Starting from the line containing "text: display display", give again every line through the end of the entries, word for word. Pictures stay out of the copy.

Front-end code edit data
+ + +
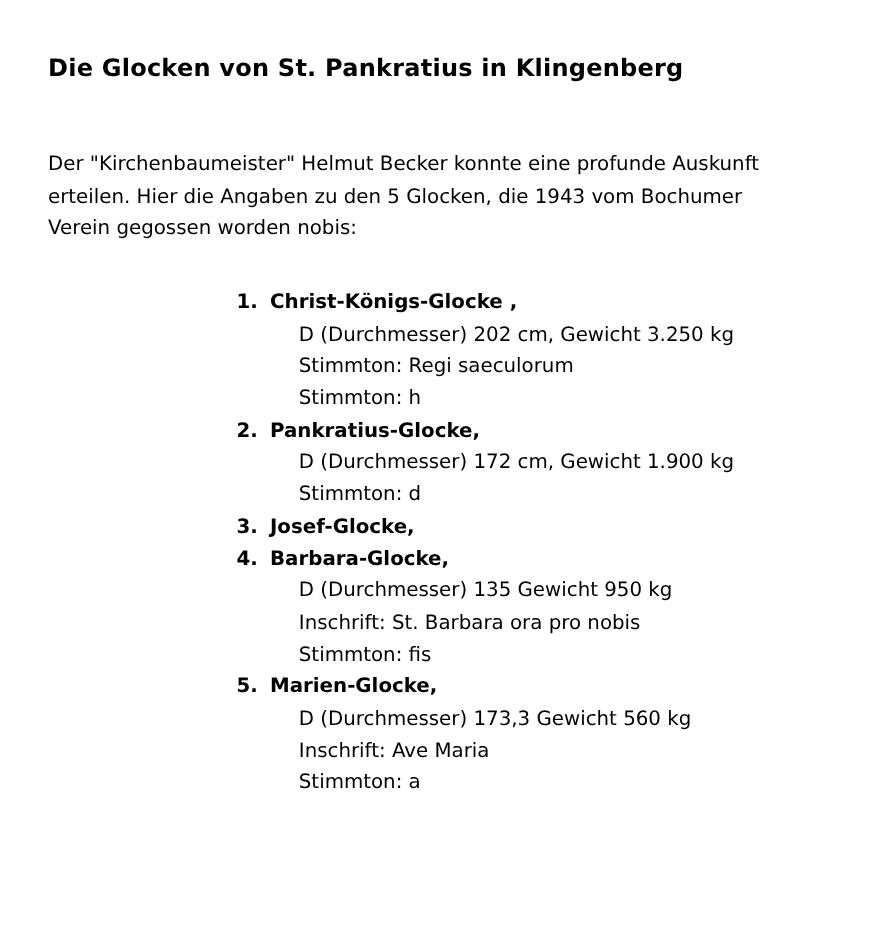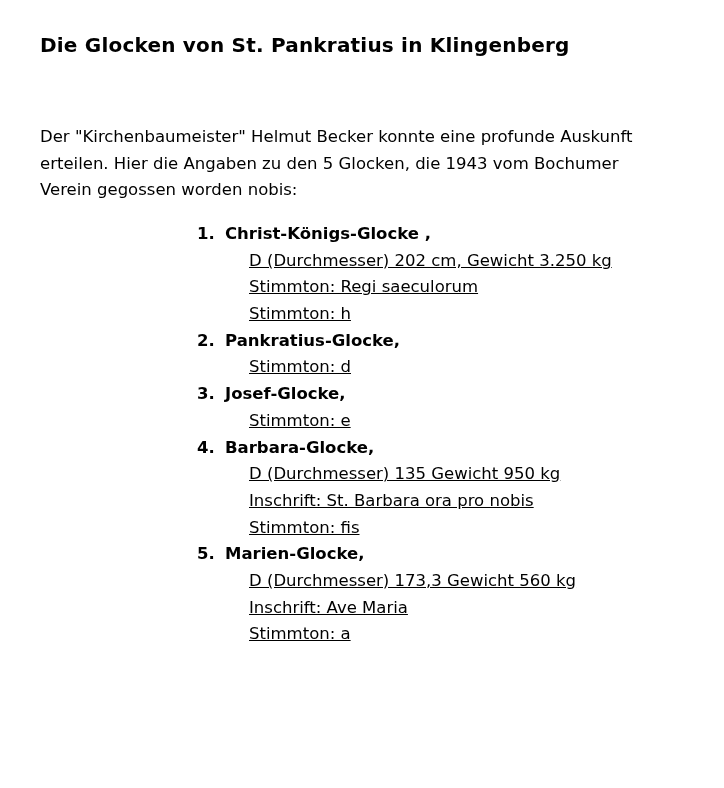"Die Glocken von St. Pankratius" .title { top: 33px -> 44px }
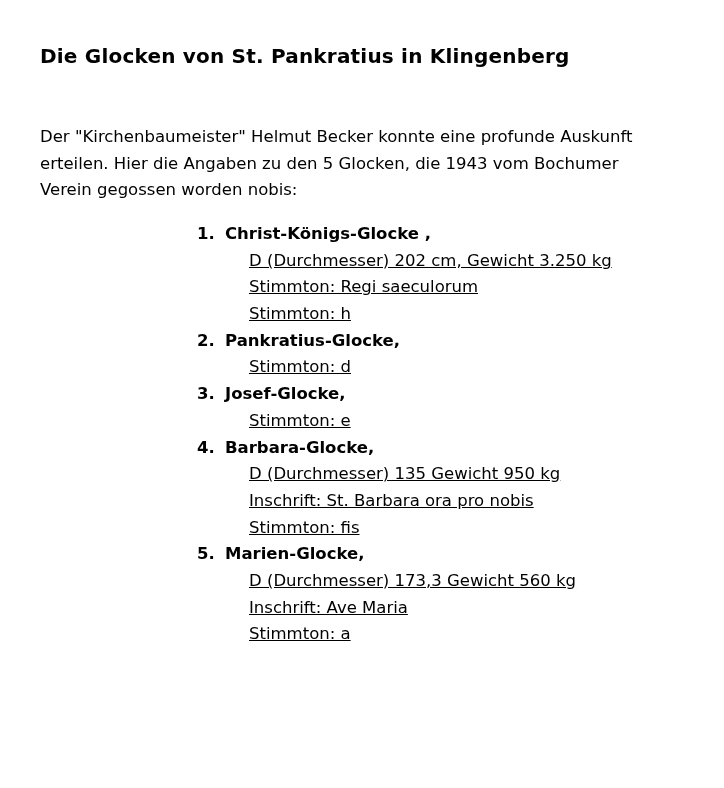"1. Christ-Königs-Glocke ," .bells { top: 221px -> 239px }
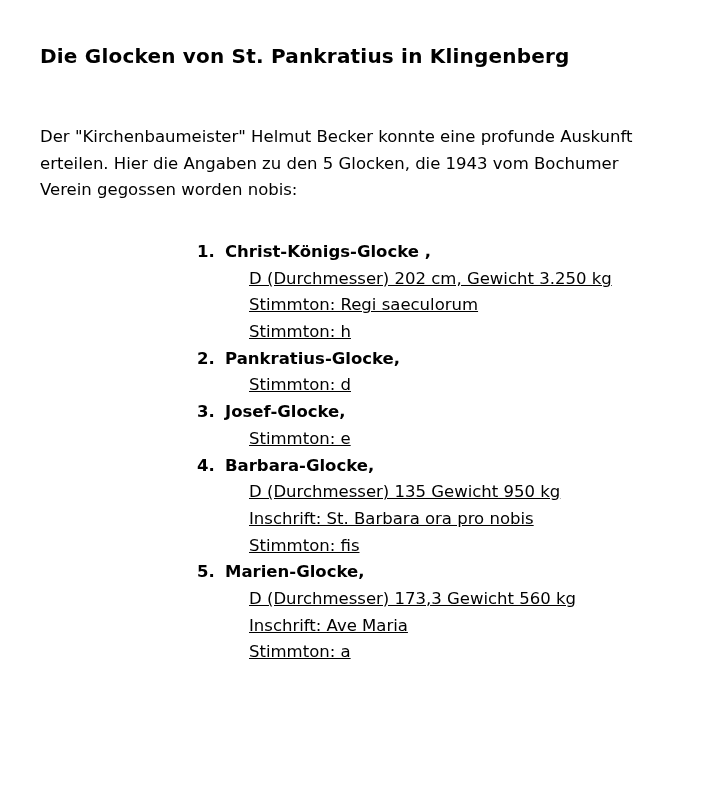"D (Durchmesser) 202 cm, Gewicht" .bell-line { text-decoration: underline -> none }
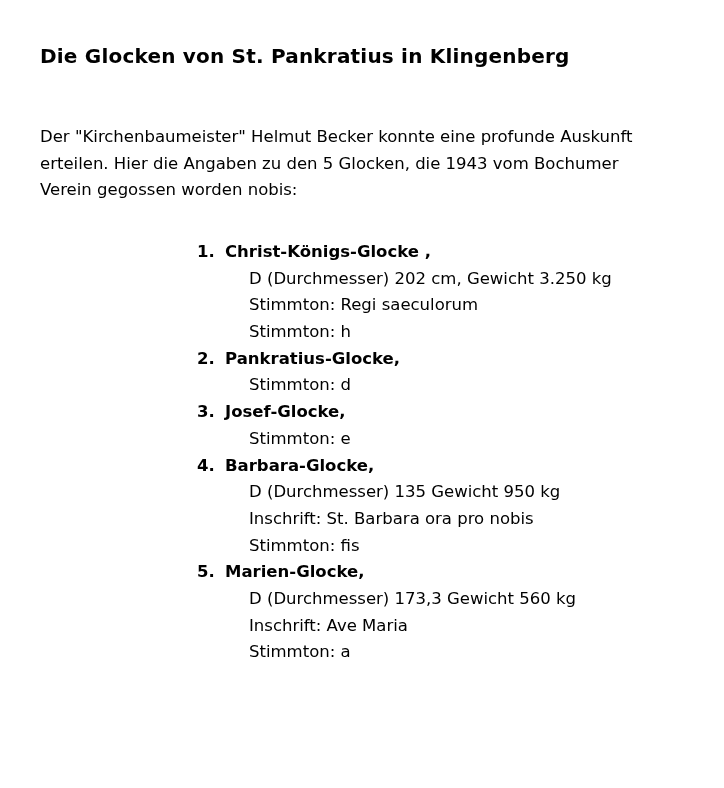"D (Durchmesser) 172 cm, Gewicht" div.bell-line { html: none -> <div>D (Durchmesser) 172 cm, Gewicht 1.900 kg</div> }
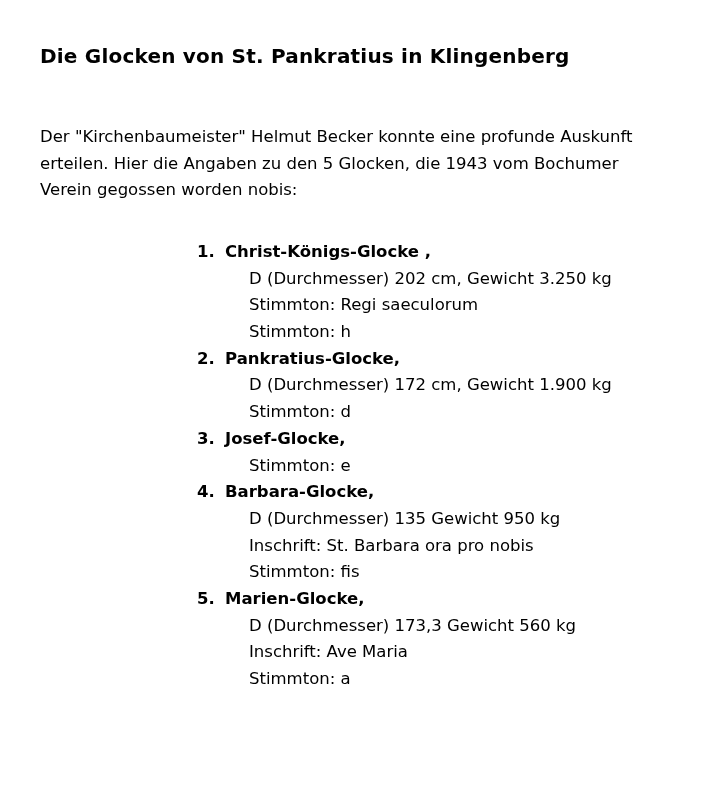"Stimmton: e" div.bell-line { html: <div>Stimmton: e</div> -> none }
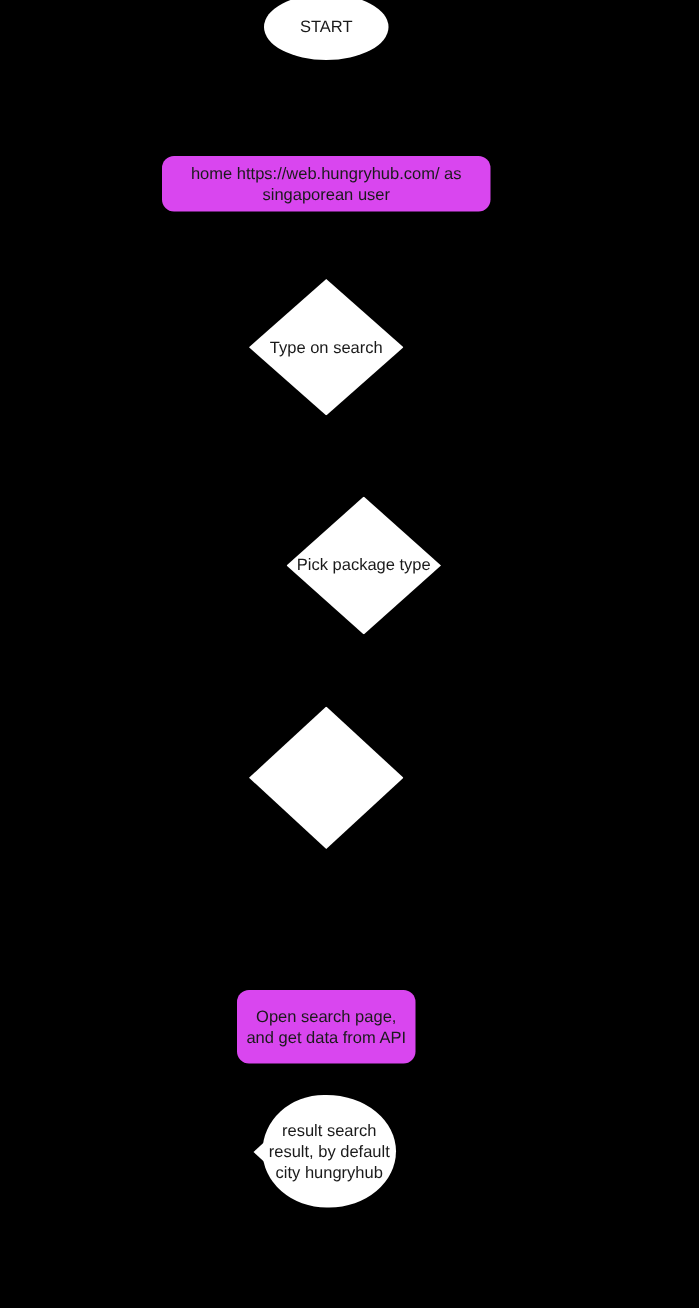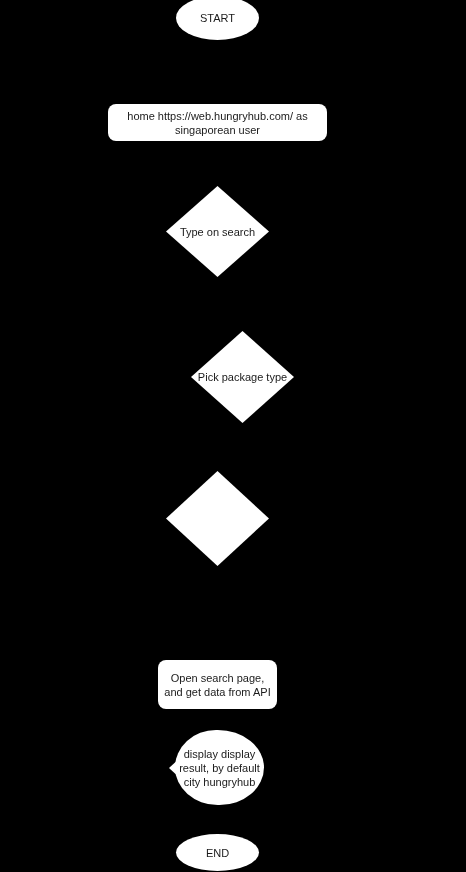"home https://web.hungryhub.com/ as" .node-rect { background: #ffffff -> #d946ef }
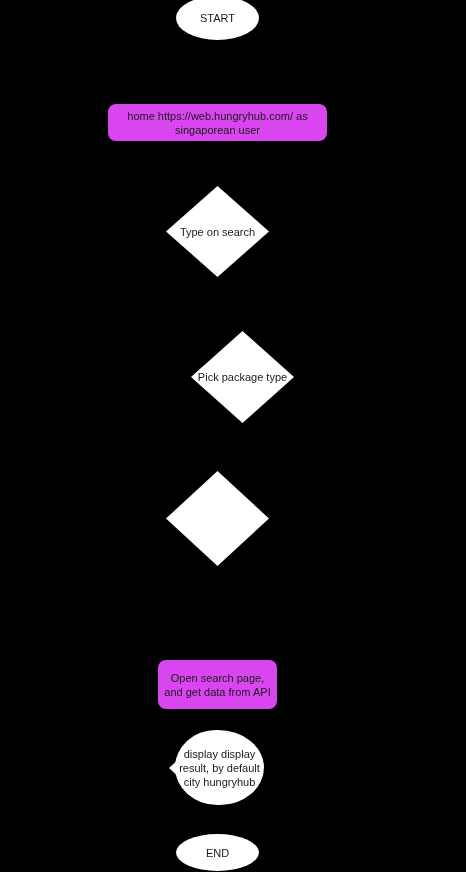"display display" span { text: display display -> result search }
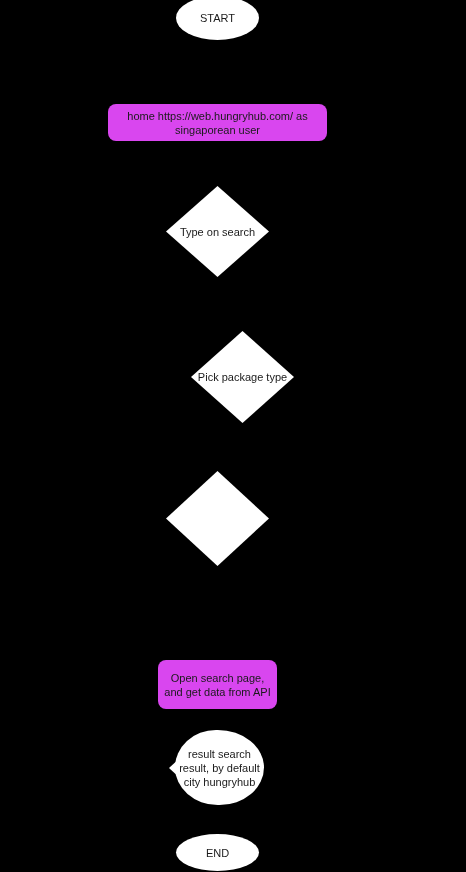"END" div.node-ellipse { html: <div> <span>END</span> </div> -> none }
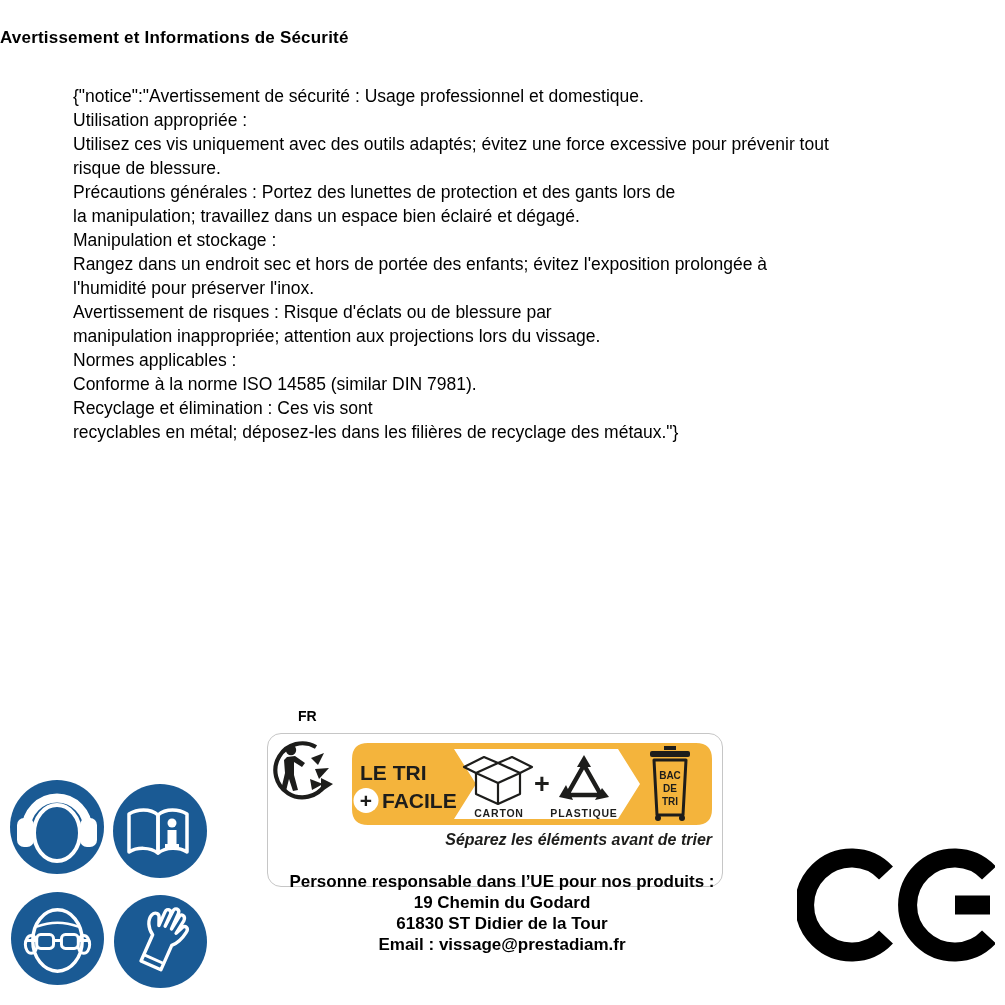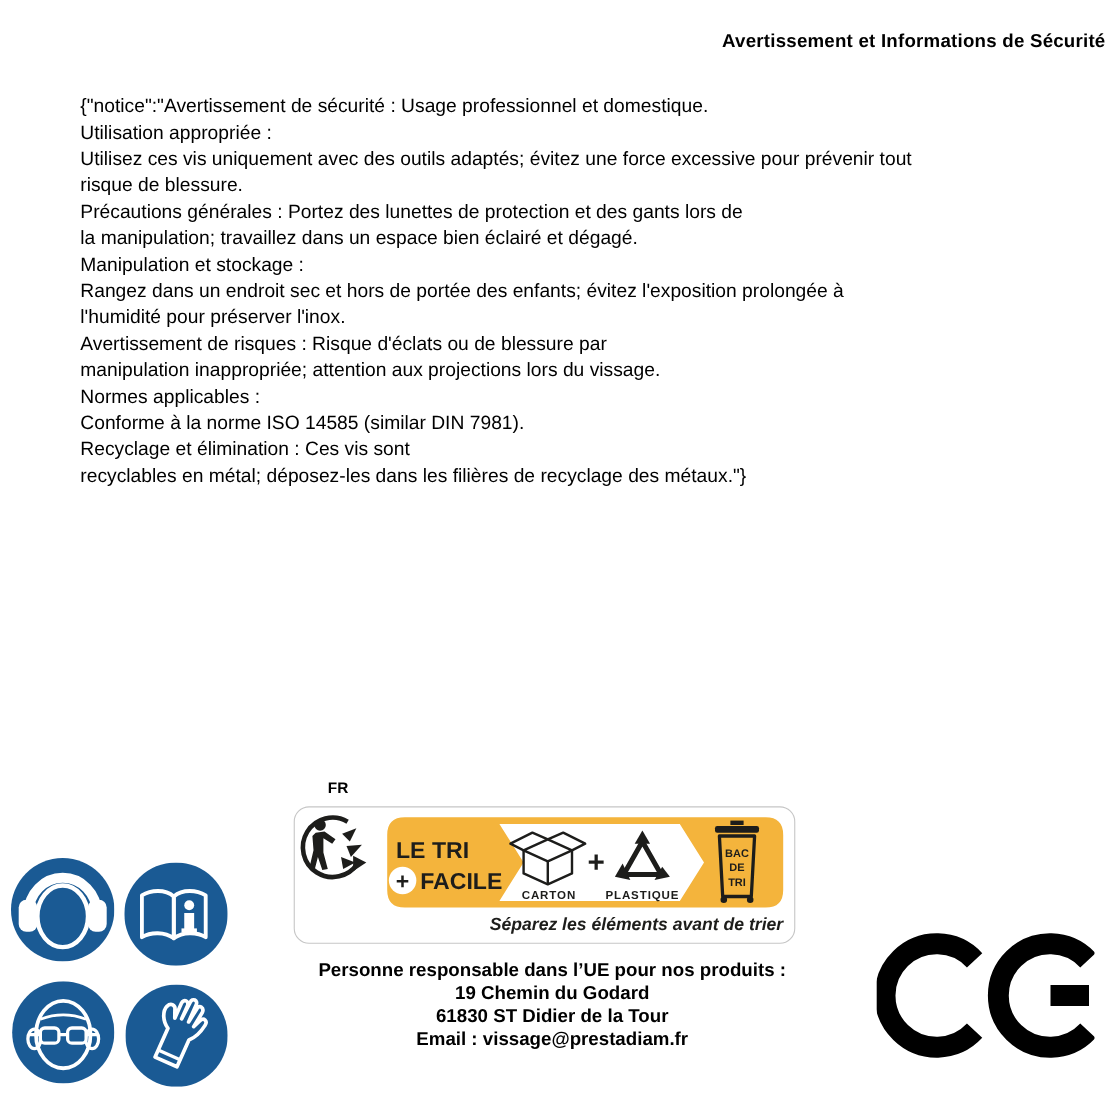"Avertissement et Informations de" .title { text-align: right -> left }
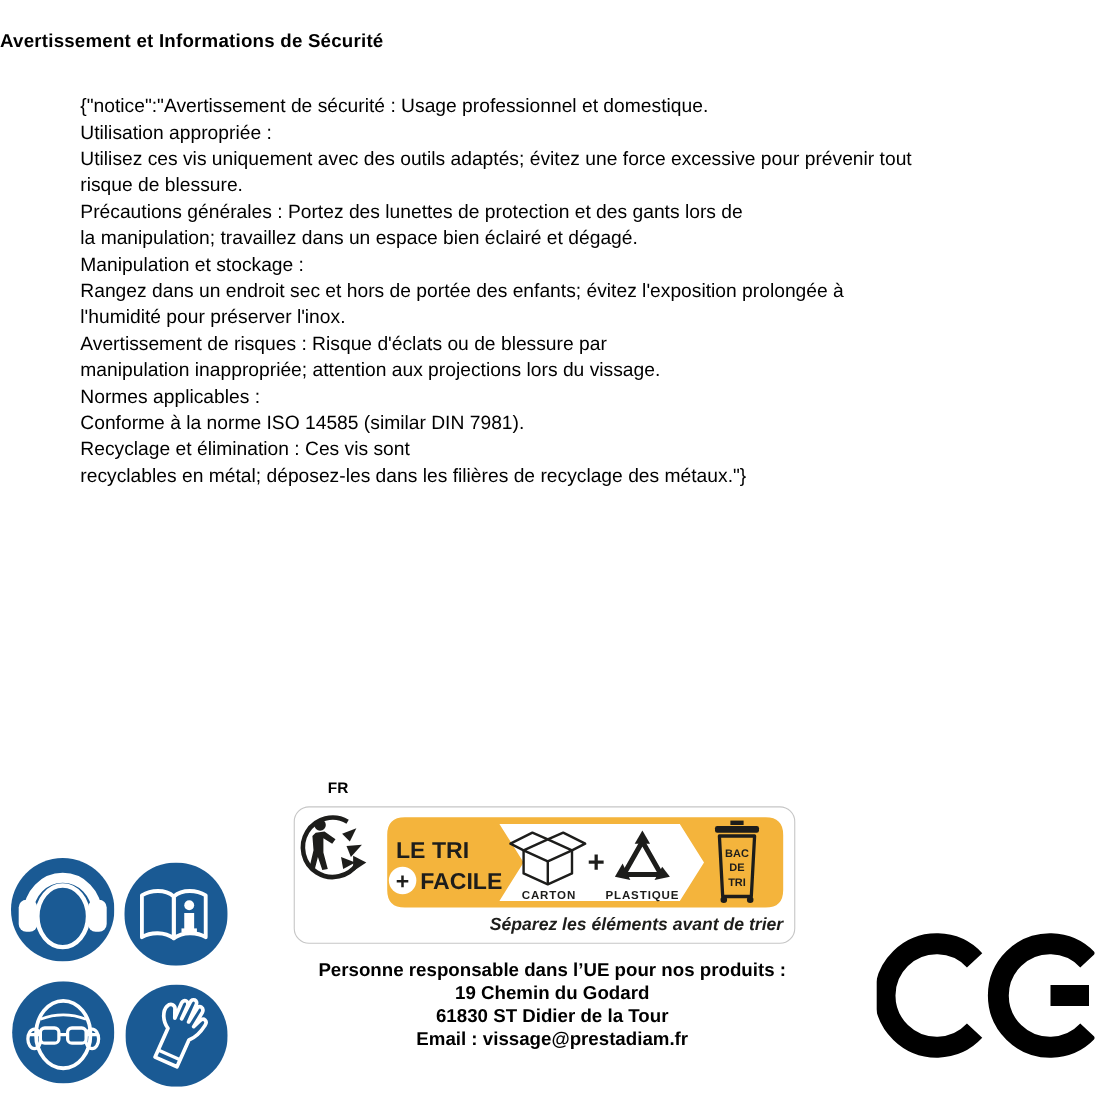"LE TRI" .infotri-box { height: 125px -> 154px }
+ + +
Reply to the exercise:
"display display" span { text: display display -> result search }
"END" div.node-ellipse { html: <div> <span>END</span> </div> -> none }
"Avertissement et Informations de" .title { text-align: right -> left }
"LE TRI" .infotri-box { height: 125px -> 154px }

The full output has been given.